Swiss playwright Milo Rau created a theatrical trilogy about the demise of the European ideal. The second part The Dark Ages is now at the Holland Festival. Rau combined his actors' painful, personal life stories with themes from the works of Chekhov, Shakespeare and the Greek tragedies. With a Freudian sauce: 'Countless people who are The Dark Ages have seen ask me: 'Milo, is something wrong with your father?'

We are currently in a period of great change, says Milo Rau (Bern, 1977):

'"Old Europe and old Germany have turned - perhaps this feeling is stronger in Germany and Eastern Europe - into a kind of empire. A post-national, growing, continental power block. A fortress with closed borders. The United States of Europe is too big to fail, but I have an idea that we are heading for a moment of catarsis, after which a lot will change. I wanted to give that idea a face, using a number of personal stories situated in Western Europe (France, Belgium and Germany), Eastern Europe (Germany, ex-Yugoslavia and Russia) and the Middle East (Greece, Romania, Syria and Kurdistan).
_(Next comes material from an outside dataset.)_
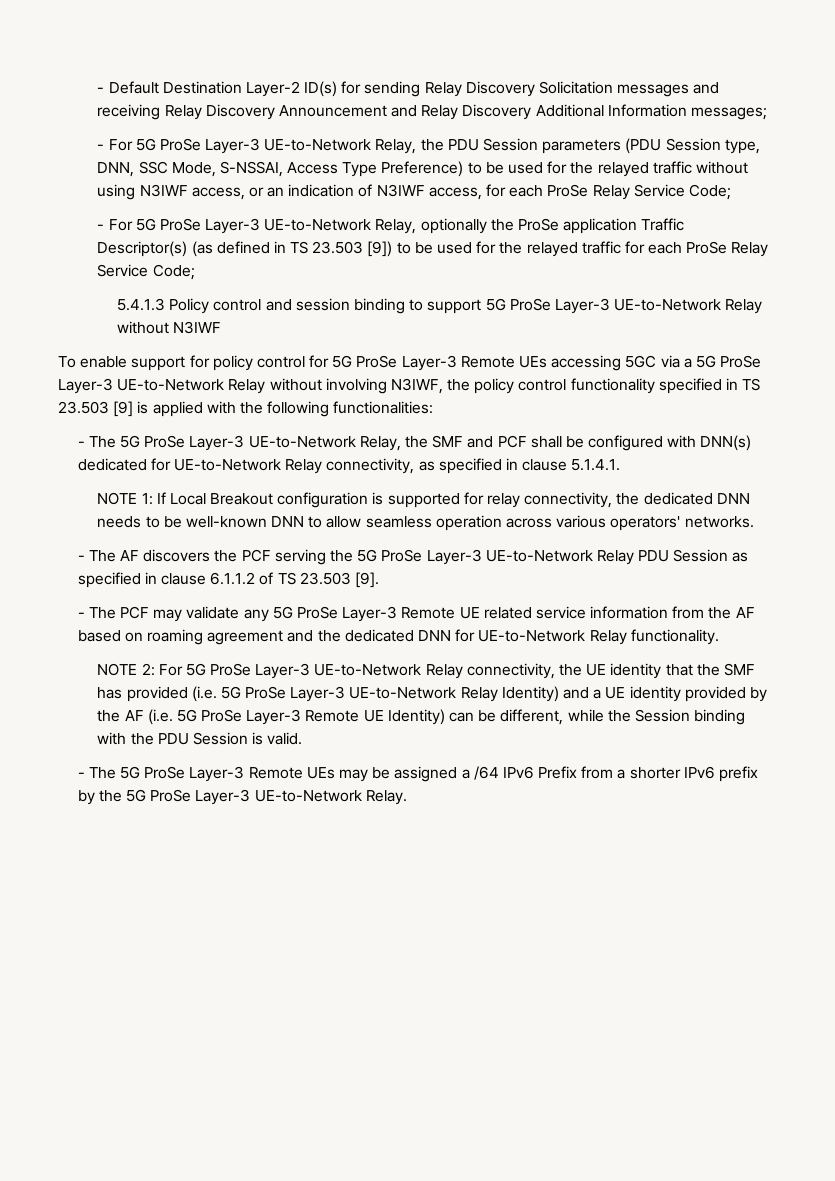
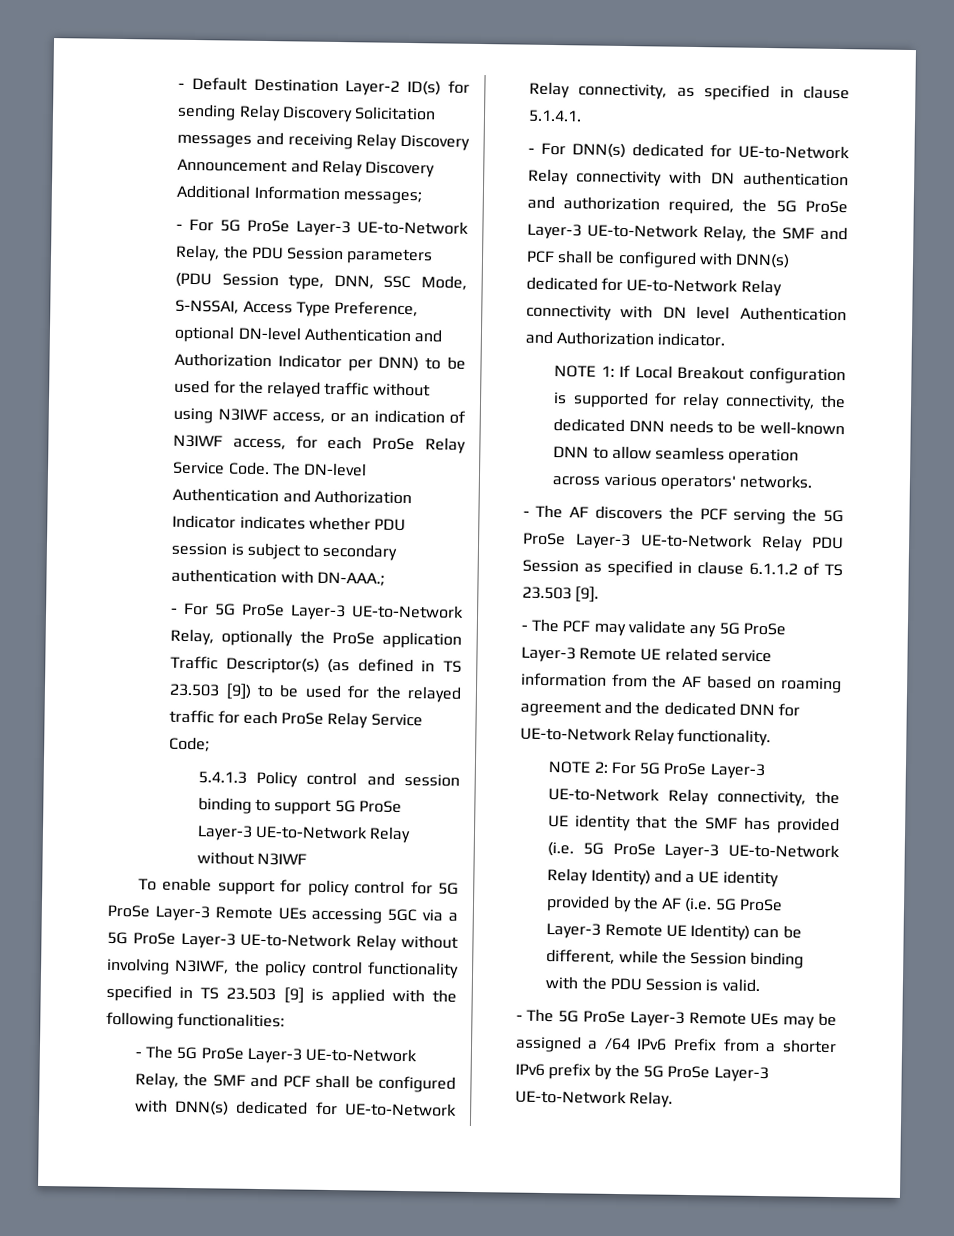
- - For 5G ProSe Layer-3 UE-to-Network Relay, the PDU Session parameters (PDU Session type, DNN, SSC Mode, S-NSSAI, Access Type Preference) to be used for the relayed traffic without using N3IWF access, or an indication of N3IWF access, for each ProSe Relay Service Code;
+ - For 5G ProSe Layer-3 UE-to-Network Relay, the PDU Session parameters (PDU Session type, DNN, SSC Mode, S-NSSAI, Access Type Preference, optional DN-level Authentication and Authorization Indicator per DNN) to be used for the relayed traffic without using N3IWF access, or an indication of N3IWF access, for each ProSe Relay Service Code. The DN-level Authentication and Authorization Indicator indicates whether PDU session is subject to secondary authentication with DN-AAA.;
+ - For DNN(s) dedicated for UE-to-Network Relay connectivity with DN authentication and authorization required, the 5G ProSe Layer-3 UE-to-Network Relay, the SMF and PCF shall be configured with DNN(s) dedicated for UE-to-Network Relay connectivity with DN level Authentication and Authorization indicator.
I started the first part in 2013, The Civil Wars. I did a lot of research in the neighbourhoods of Brussels and Antwerp. Places like Molenbeek, which later became known as hotbeds of Islamic radicalism. I talked to people who wanted to leave for Syria and northern Iraq to fight Bashar al-Assad, and also to people who had returned. I wondered how this would affect Europe. The Civil Wars became a portrait about Western Europe, based on the bourgeois emotions from Chekhov's work. After that, I made The Dark Ages, focusing on a different part of Europe (ex-Yugoslavia, Russia and Germany). Interwoven with Shakespearean questions about the influence of politics on our lives. Part three, Empire, is now in the making.'

Why did this have to be a trilogy?

'"After the first part, it was absolutely clear to me that I had to continue with this. At first, I had an instinctive feeling that I should make it into three pieces, but it was not a preconceived plan. The material presented itself. I did feel it was important to cast each piece in the same style. Always based on the actors' personal stories and true anecdotes. In a living room setting, the actors tell their stories into the camera, and their faces are projected against the back wall. They are all monologues, but the sequence sometimes seems to create dialogue. They are alone, but also in conversation. I compare it to a fugue by Bach, where sometimes you have six separate voices moving through the piece of music in parallel. Sometimes they intersect and coincide. Sometimes they sing alone. But the whole makes the piece of music. The Dark Ages has such a fugue-like solidarity.''

Hence those diverse playing styles in The Dark Ages?

'Yes, that was a conscious choice. I love those different colours and sounds. I always work with actors with very different acting styles and backgrounds. Vedrana Seksan is a classic method actress who digs very deep. Sudbin Musić is not an actor at all, he is an activist telling his story. Sanja Mitrović is a physical performer with a stern, detached tone. Manfred Zapatka is the classic actor from German state theatre - when he talks about eating a croissant, he plays it like Hamlet. He talks about how his parents lost their house (which was not a party, but not a world disaster either) then he plays it as an epic battle between angels and demons. Valery Tscheplanova has an expressive, hot-blooded Russian playing style. It's very cool to bring all those voices together. You get a very captivating melange. Yet there has been a lot of discussion about that. In The Civil Wars also played a method actor, Karim Bel Kacem. Sometimes he went so deep that he really started crying. That is an interesting contrast with someone like Flemish actor Johan Leysen - because for him, acting is as emotional as baking pizza. He said: "You can't do that, can you? Really crying on stage". And then the other said, "Yes, but why don't you FEEL anything?"'

Was it difficult for the actors to tell their own story?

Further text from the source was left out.